For this Humans of Machine Learning (#humansofml) interview, I’m super excited to share my conversation with Emil Wallner. Emil is living, breathing proof that it’s possible to pursue serious AI research as a self-taught creator. Emil is currently doing machine learning research at Google Art & Culture and an independent researcher in reasoning.
This episode of Humans of ML is special because Emil got his start in AI at FloydHub. In 2018, Emil created a popular open-source project that translates design mock-ups into HTML/CSS, Screenshot-to-code. In early 2019, he was the subject of a short film made by Google for his work on automated colorization. He previously worked for the University of Oxford. He co-founded a seed investment firm that focuses on education technology.
In this conversation, we’ll cover Emil’s AI journey and his advice to pursue a career as a self-taught research scientist. He has had an inspiring and adventurous personal journey – we talk about this as well. Emil is super kind, humble & full of passion for his work. He was such a pleasure to talk to – I hope you enjoy our chat.
*Cover image source: https://blog.google/technology/ai/creative-coder-adding-color-machine-learning/
[Alessio]: You don’t have what we could consider a “standard education” in either AI or CS, despite your deep-domain expertise. This is very unconventional in a field where academic pedigree was considered to carry all the weight. I’d love to walk through your journey in AI.
[Emil]: Where would you like to start?
Looking at your past experiences, it’s fascinating to see such diversity in what you’ve pursued. By the way, I really love your CV – the quirks section was especially fun to read. Could you tell us a little about your pre-AI life?
In my early teens, I was more focused on developing a theory about personal development than studying for exams. When I finished high school, I tried it.
I moved from Sweden to Ghana, West Africa. I started working as a teacher in the countryside, but after invoking the spirit of their dead chief, they later annotated me the king of their village.
After I left Ghana, I went back to Sweden to work as a truck driver. I then joined a band and toured the US, Mexico, and Europe. Tl;dr, I spent a few years planning and embarking on personal development adventures. They were loosely modeled after the Jungian hero’s journey with the influences of Buddhism and Stoicism.

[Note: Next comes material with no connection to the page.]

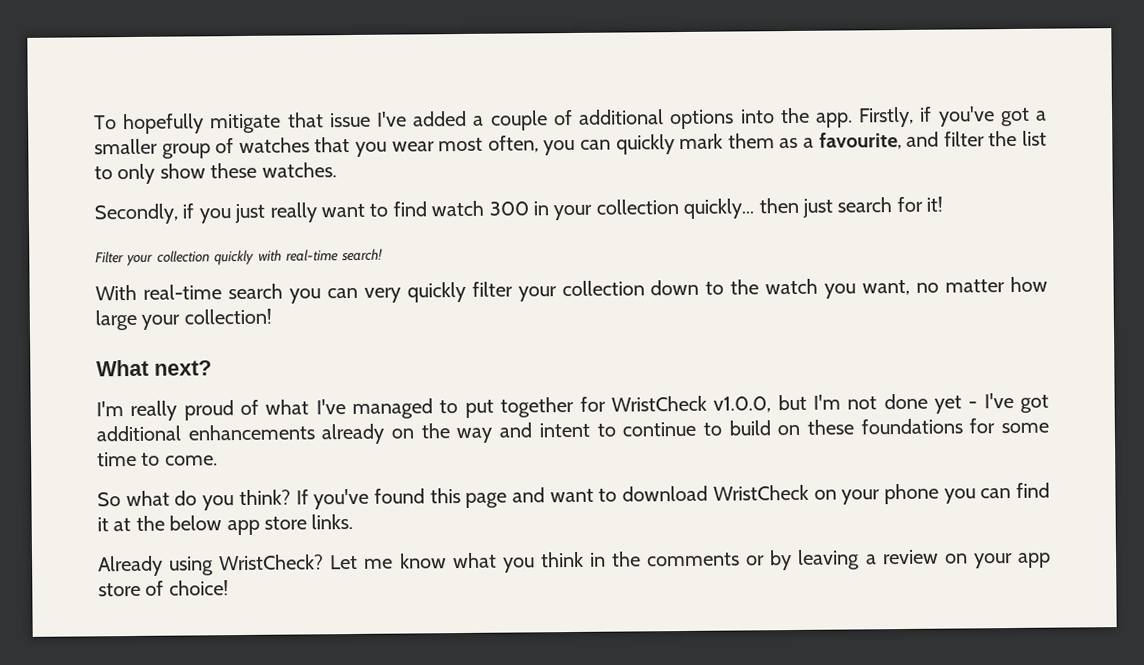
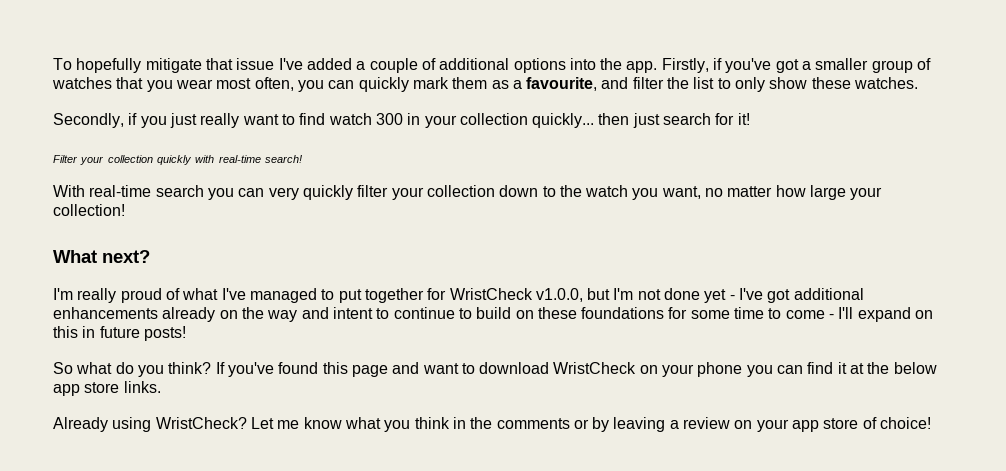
[164,455,218,466] come. -> [785,307,934,322] [53,326,186,341] come - I'll expand on this in future posts!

From my travels, I was exposed to a lot of social issues that led me into social entrepreneurship in my mid-twenties. I started working with The Skoll Centre for Social Entrepreneurship at the University of Oxford. One thing led to another, and I ended up co-founding an investment firm to fund education initiatives.
When did you start your journey at Ecole42? What motivated you to pursue this path?
I realized I prefer being a maker and programming became a bottleneck to many of my long-term goals. I started studying three years ago.
I chose 42 because they are one of the few education institutions based on learning best-practices. 42 is a peer-to-peer university created from first-principles to account for what we know about learning science.
Makes sense. How did studying programming lead you to ML/DL?
I spent six months programming in C and then did a deep learning internship at FloydHub.
During my internship, I spent my first two months playing with models and implemented the core deep learning algorithms from scratch. I then spent two months colorizing images with neural networks, and finished my internship with a project to translate design mock-ups into HTML.
You can read about what I did on the FloydHub blog. The the launch of the AI phase of my career.
You clearly have strong values associated with education and ideas as to how it’s best done. It shows in your personal choices and your work with investments in educational initiatives. Do you think self-education is the future?
Many are realizing that education is a zero-sum credential game. It serves people with a certain type of motivation from roughly the same socio-economic background.
I believe most ambitious people have been searching for alternative routes, but there haven’t been any good options. Recently, we’ve seen an increase in universities for autodidacts, 40-50 or so. They are using software systems to shift from a teacher and exam-centric system to a peer-reviewed and portfolio-centric system.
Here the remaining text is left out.